The National Fund started out as a safety net for the government, to be used in times of crisis. But even during economically “good times” the government has continued to prop up its budget through withdrawals from the Fund.
This comes against the backdrop of President Kassym-Jomart Tokayev’s promise to impose greater financial discipline on the government. His ultimate goal is to double the assets of the National Fund by 2030, bringing them to $100 billion.
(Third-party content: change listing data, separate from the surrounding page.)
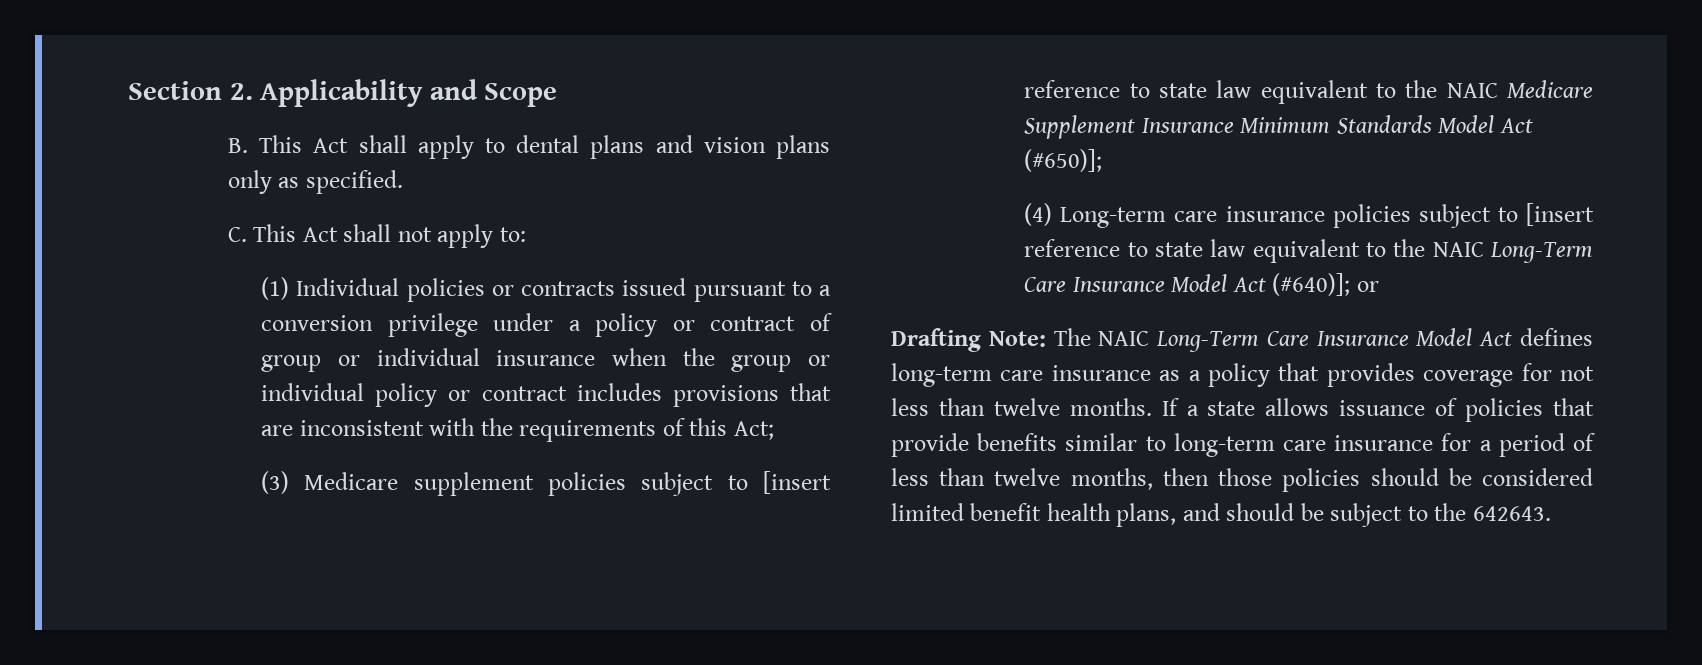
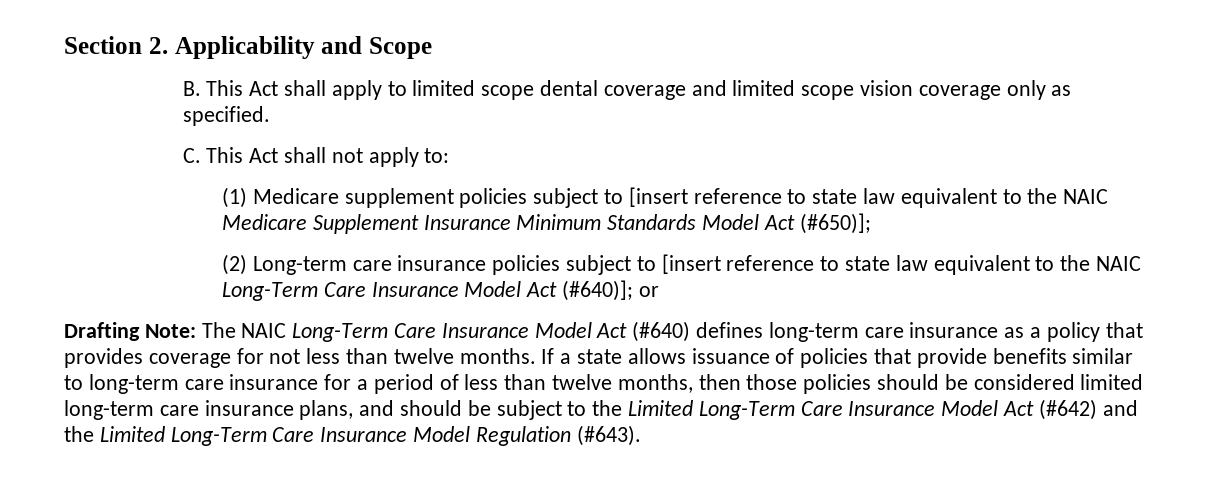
- B. This Act shall apply to dental plans and vision plans only as specified.
+ B. This Act shall apply to limited scope dental coverage and limited scope vision coverage only as specified.
- (1) Individual policies or contracts issued pursuant to a conversion privilege under a policy or contract of group or individual insurance when the group or individual policy or contract includes provisions that are inconsistent with the requirements of this Act;
- (3) Medicare supplement policies subject to [insert reference to state law equivalent to the NAIC Medicare Supplement Insurance Minimum Standards Model Act (#650)];
+ (1) Medicare supplement policies subject to [insert reference to state law equivalent to the NAIC Medicare Supplement Insurance Minimum Standards Model Act (#650)];
- (4) Long-term care insurance policies subject to [insert reference to state law equivalent to the NAIC Long-Term Care Insurance Model Act (#640)]; or
+ (2) Long-term care insurance policies subject to [insert reference to state law equivalent to the NAIC Long-Term Care Insurance Model Act (#640)]; or
- Drafting Note: The NAIC Long-Term Care Insurance Model Act defines long-term care insurance as a policy that provides coverage for not less than twelve months.
+ Drafting Note: The NAIC Long-Term Care Insurance Model Act (#640) defines long-term care insurance as a policy that provides coverage for not less than twelve months.
- If a state allows issuance of policies that provide benefits similar to long-term care insurance for a period of less than twelve months, then those policies should be considered limited benefit health plans, and should be subject to the 642643.
+ If a state allows issuance of policies that provide benefits similar to long-term care insurance for a period of less than twelve months, then those policies should be considered limited long-term care insurance plans, and should be subject to the Limited Long-Term Care Insurance Model Act (#642) and the Limited Long-Term Care Insurance Model Regulation (#643).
While doing so, however, the government was also tasked to launch a program of redistribution (National Fund for Children) and a plan to modernize strategic infrastructure with National Fund money. Combined with these plans, the president’s leniency towards withdrawals to balance the budget show how unlikely the objective of doubling the Fund’s assets is.
Vlast spoke with the dean of the School of Economics and Finance at AlmaU University, Kassymkhan Kapparov, about how the National Fund has changed in recent years. Kapparov, who also founded Ekonomist, an expert platform on Kazakhstan’s economics, answered questions regarding the vertical control of the Fund, its lack of transparency, and the contradictions in the plans for its use.
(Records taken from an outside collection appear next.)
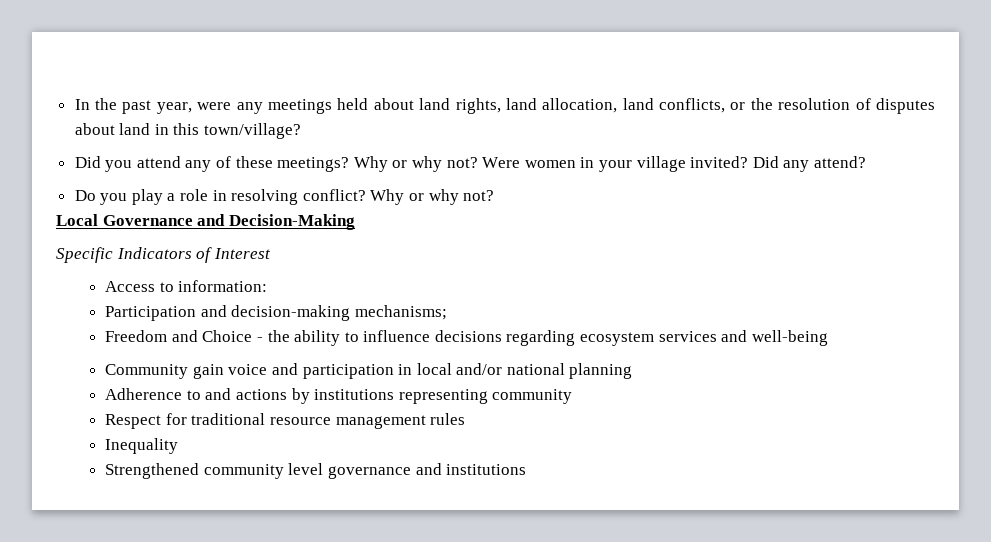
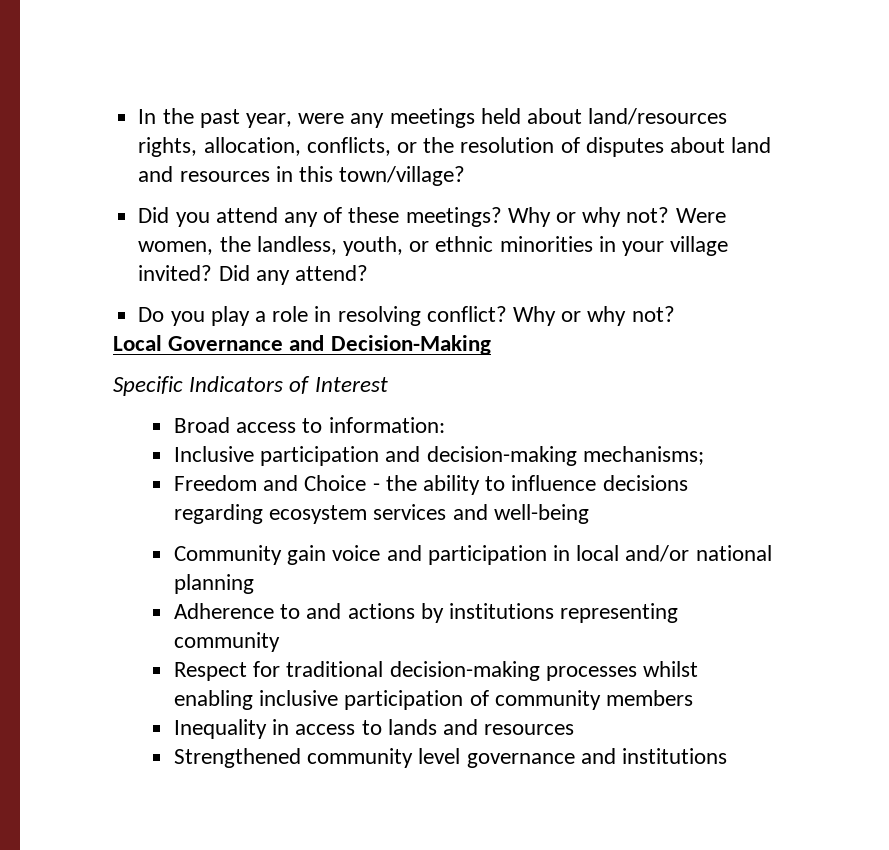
- In the past year, were any meetings held about land rights, land allocation, land conflicts, or the resolution of disputes about land in this town/village?
+ In the past year, were any meetings held about land/resources rights, allocation, conflicts, or the resolution of disputes about land and resources in this town/village?
- Were women in your village invited?
+ Were women, the landless, youth, or ethnic minorities in your village invited?
- Access to information:
+ Broad access to information:
- Participation and decision-making mechanisms;
+ Inclusive participation and decision-making mechanisms;
- Respect for traditional resource management rules
- Inequality
+ Respect for traditional decision-making processes whilst enabling inclusive participation of community members
+ Inequality in access to lands and resources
How did we get a National Fund in Kazakhstan? Why do we need it?
The National Fund was created in 2000, as the existence of secret government accounts in a Swiss bank, which later became a central part of the Kazakhgate scandal. In 2002, then-prime minister Imangali Tasmagambetov said the government had opened the accounts as a safety net for rainy days.
The parliament finally accepted this version and approved the creation of the National Fund. Through the Fund, the state was able to set aside earnings from growing oil prices.
In 1997, in a newspaper article, politician Galymzhan Zhakiyanov had touted the idea of creating a National Fund in an effort to avoid the overheating of Kazakhstan’s oil economy. But in 1997, it was too early to talk about overheating. The 1998 crisis in Asia and Russia was around the corner, as well as the dot-com crisis of the 2000s in the US.
Zhakiyanov had proposed that the Fund would be a separate, autonomous institution.
It was supposed to become a full-fledged fund for future generations and serve as a macroeconomic stabilizer. It would have kept foreign currency liquidity away from the country’s market, thus preventing a sharp strengthening of the tenge exchange rate and, as a consequence, the so-called ‘Dutch Disease’, through which the oil sector could kill the entire manufacturing industry.
Instead, the government essentially created its own reserve.
As long as I have studied the National Fund, in the past decade the issues concerning the Fund have not been discussed transparently and, most importantly, these discussions have not influenced decision making.
The National Fund is thus not an independent institution, it is managed by the president together with the government, and there is no public control over it?
The National Fund is not even a legal entity. Nobody is directly employed by the Fund. It’s an account held by the ministry of finance, which then publishes a monthly balance of tenge-equivalent assets coming in and out of the Fund.
The Central Bank in this scheme is the manager of this account. The regulator is responsible for the Fund’s investment strategy. The Central Bank’s monthly report is in US dollars. From this we can have a sense that the money stays out of the economy, in an effort to avoid ‘overheating’.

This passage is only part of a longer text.